I am hoping to close the door on this journey, and to be able to start to get to train again. But one thing I really want to emphasize, is that everyone is different and you have to be patient. You can’t will your body to get better faster, and while you might keep pushing to get back, if you just slow down and realize your body will heal at its own rate, you will save yourself a lot of stress and heart-break. This is a long, long, long journey. Very few people will actually understand the mental and physical pain you go through. I wouldn’t wish this on my worst enemy (thankfully I don’t have too many I don’t think) and it will take a lot to get through this. When people try to tell you how they had to take 8-12 weeks off for a fracture, or this, or that, listen politely and nod. They mean well, but they don’t understand it will just make you feel worse. Or at least it did me. 2-3 months off is nothing and you’ll wish that was you. But don’t go down that road as it only leads to you feeling sorry for yourself. You don’t want to do that. You must stay positive the best you can. If you need to, just say you don’t really want to talk about it, and suggest a different topic.

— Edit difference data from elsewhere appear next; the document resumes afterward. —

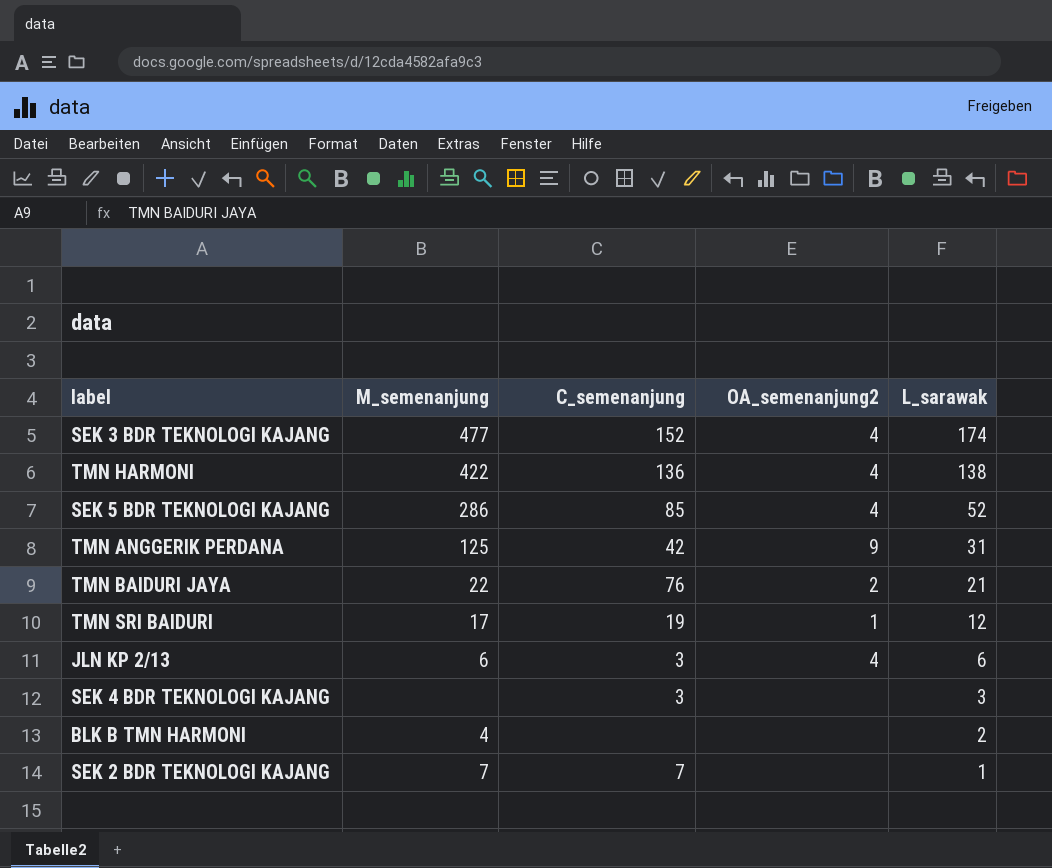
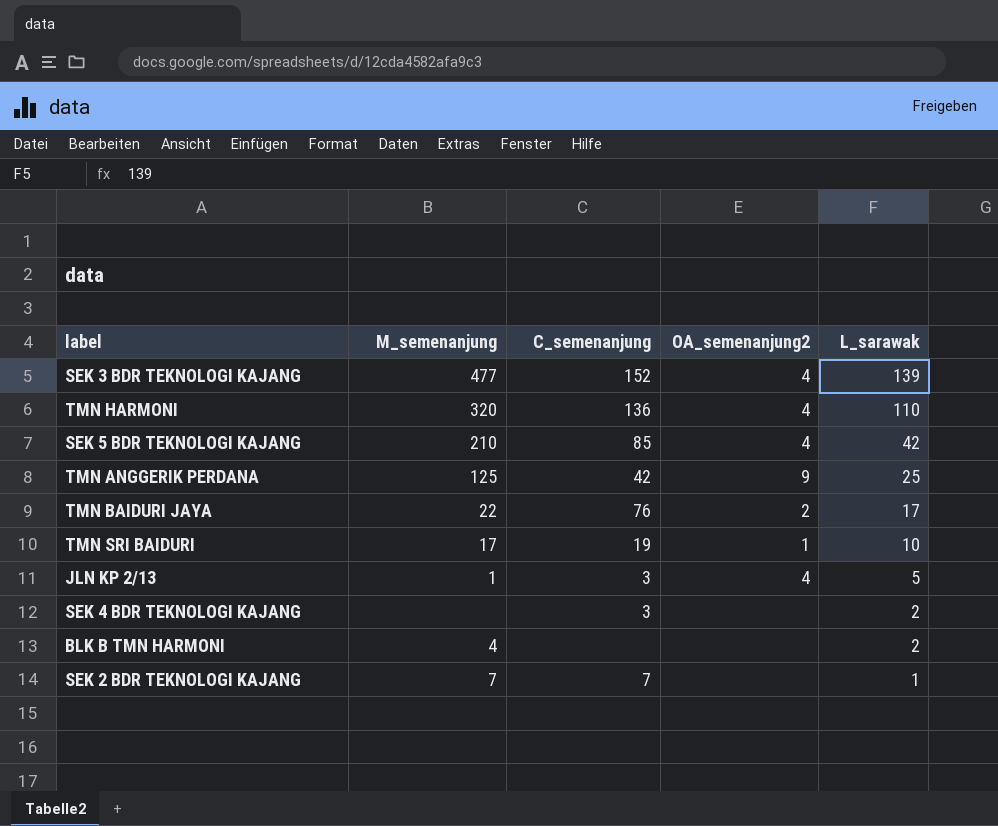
SEK 3 BDR TEKNOLOGI KAJANG | L_sarawak: 174 -> 139
TMN HARMONI | M_semenanjung: 422 -> 320
TMN HARMONI | L_sarawak: 138 -> 110
SEK 5 BDR TEKNOLOGI KAJANG | M_semenanjung: 286 -> 210
SEK 5 BDR TEKNOLOGI KAJANG | L_sarawak: 52 -> 42
TMN ANGGERIK PERDANA | L_sarawak: 31 -> 25
TMN BAIDURI JAYA | L_sarawak: 21 -> 17
TMN SRI BAIDURI | L_sarawak: 12 -> 10
JLN KP 2/13 | M_semenanjung: 6 -> 1
JLN KP 2/13 | L_sarawak: 6 -> 5
SEK 4 BDR TEKNOLOGI KAJANG | L_sarawak: 3 -> 2

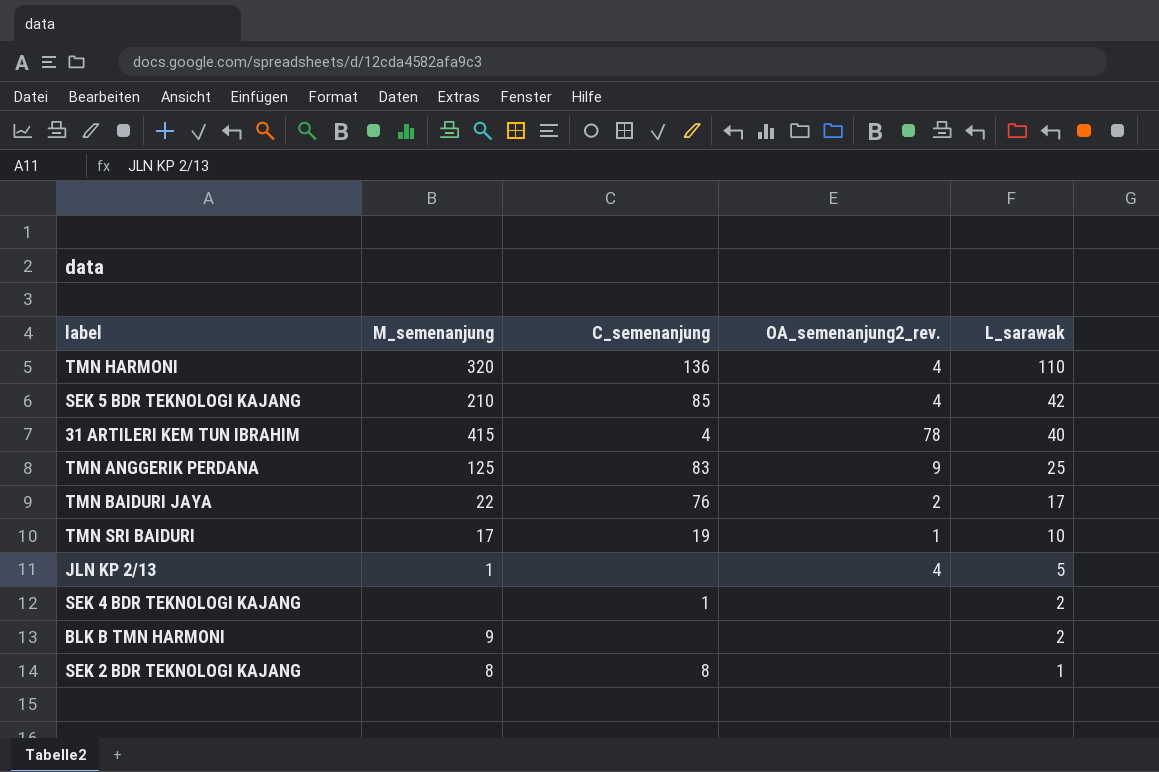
column name: OA_semenanjung2 -> OA_semenanjung2_rev.
row SEK 3 BDR TEKNOLOGI KAJANG: 477 | 152 | 4 | 139 -> none
row 31 ARTILERI KEM TUN IBRAHIM: none -> 415 | 4 | 78 | 40
TMN ANGGERIK PERDANA | C_semenanjung: 42 -> 83
JLN KP 2/13 | C_semenanjung: 3 -> none
SEK 4 BDR TEKNOLOGI KAJANG | C_semenanjung: 3 -> 1
BLK B TMN HARMONI | M_semenanjung: 4 -> 9
SEK 2 BDR TEKNOLOGI KAJANG | M_semenanjung: 7 -> 8
SEK 2 BDR TEKNOLOGI KAJANG | C_semenanjung: 7 -> 8

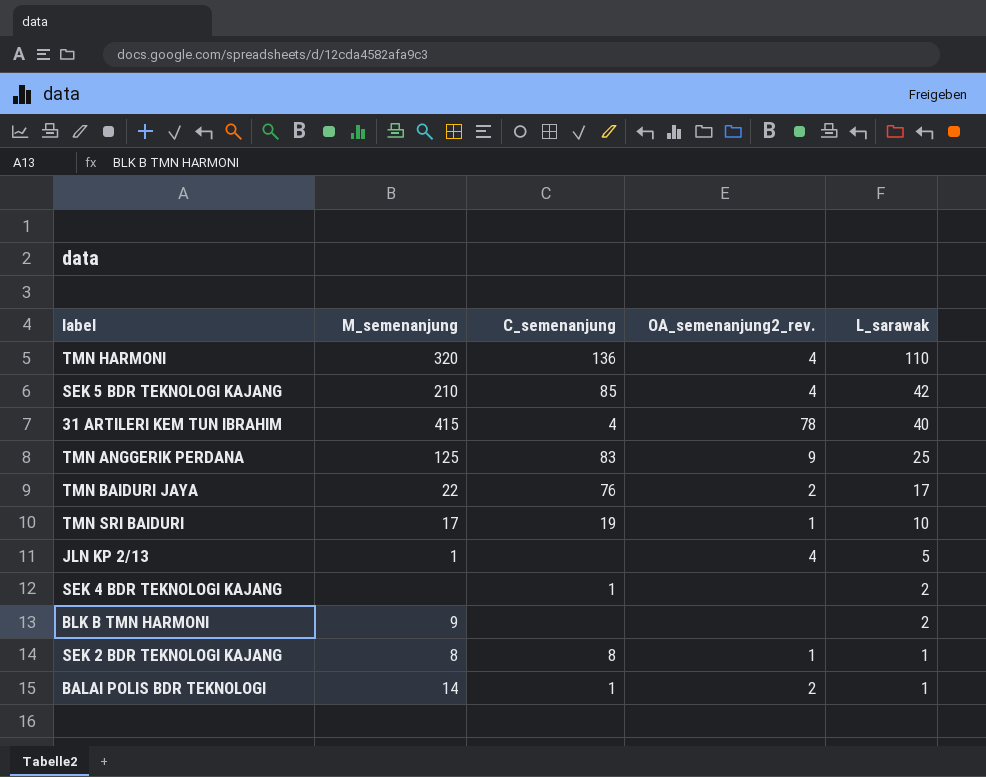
SEK 2 BDR TEKNOLOGI KAJANG | OA_semenanjung2_rev.: none -> 1
row BALAI POLIS BDR TEKNOLOGI: none -> 14 | 1 | 2 | 1

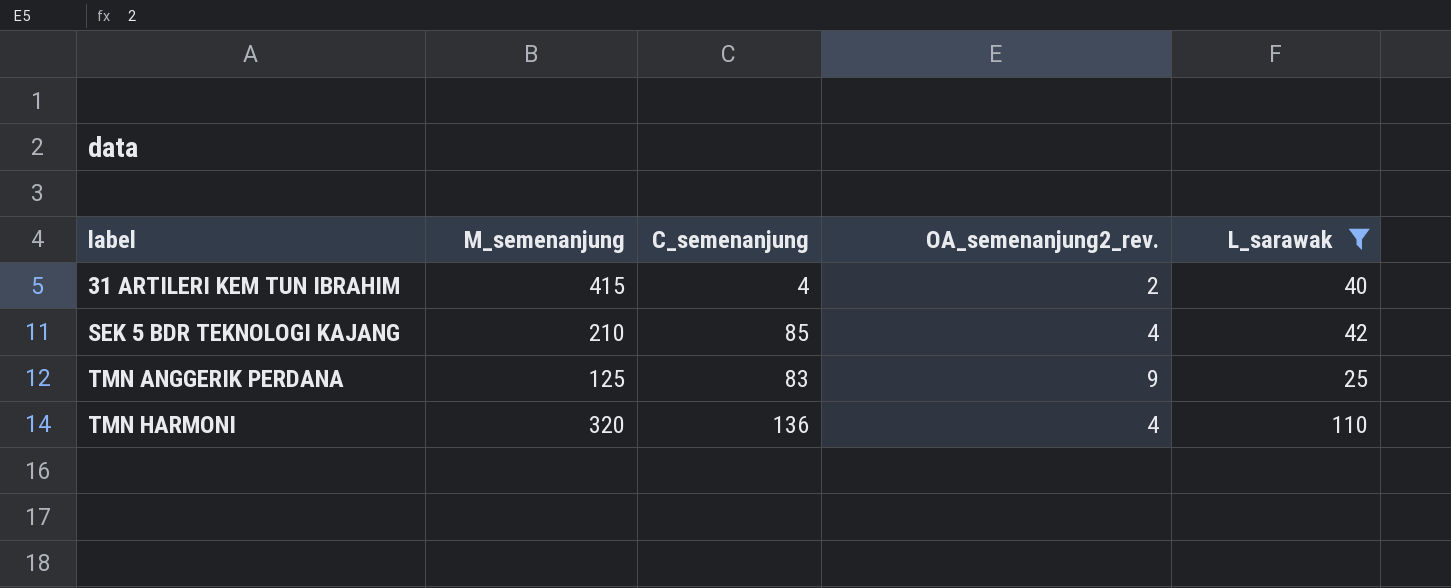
filter: none -> L_sarawak >= 25
row order: L_sarawak descending -> label ascending
31 ARTILERI KEM TUN IBRAHIM | OA_semenanjung2_rev.: 78 -> 2

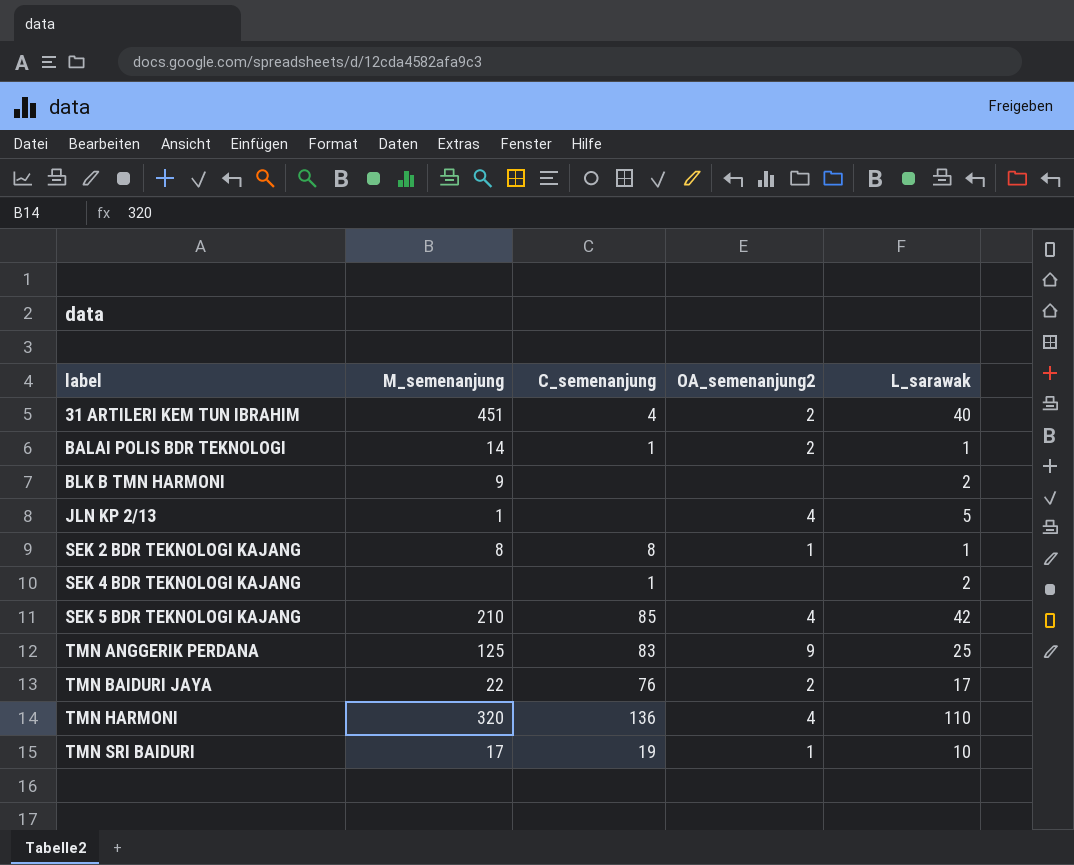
filter: L_sarawak >= 25 -> none
column name: OA_semenanjung2_rev. -> OA_semenanjung2
31 ARTILERI KEM TUN IBRAHIM | M_semenanjung: 415 -> 451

I don’t have any great pearls of wisdom like do this, and magically you’ll be healed, you’ll have a great outlook, you’ll know how to react to people, etc. I don’t. All I can say is trust your body, take care of yourself, go very slowly back-be conservative and don’t listen to others. This is your body, and do what you think is best. You and your doctor that is. Good luck and I hope you all have speedy recoveries.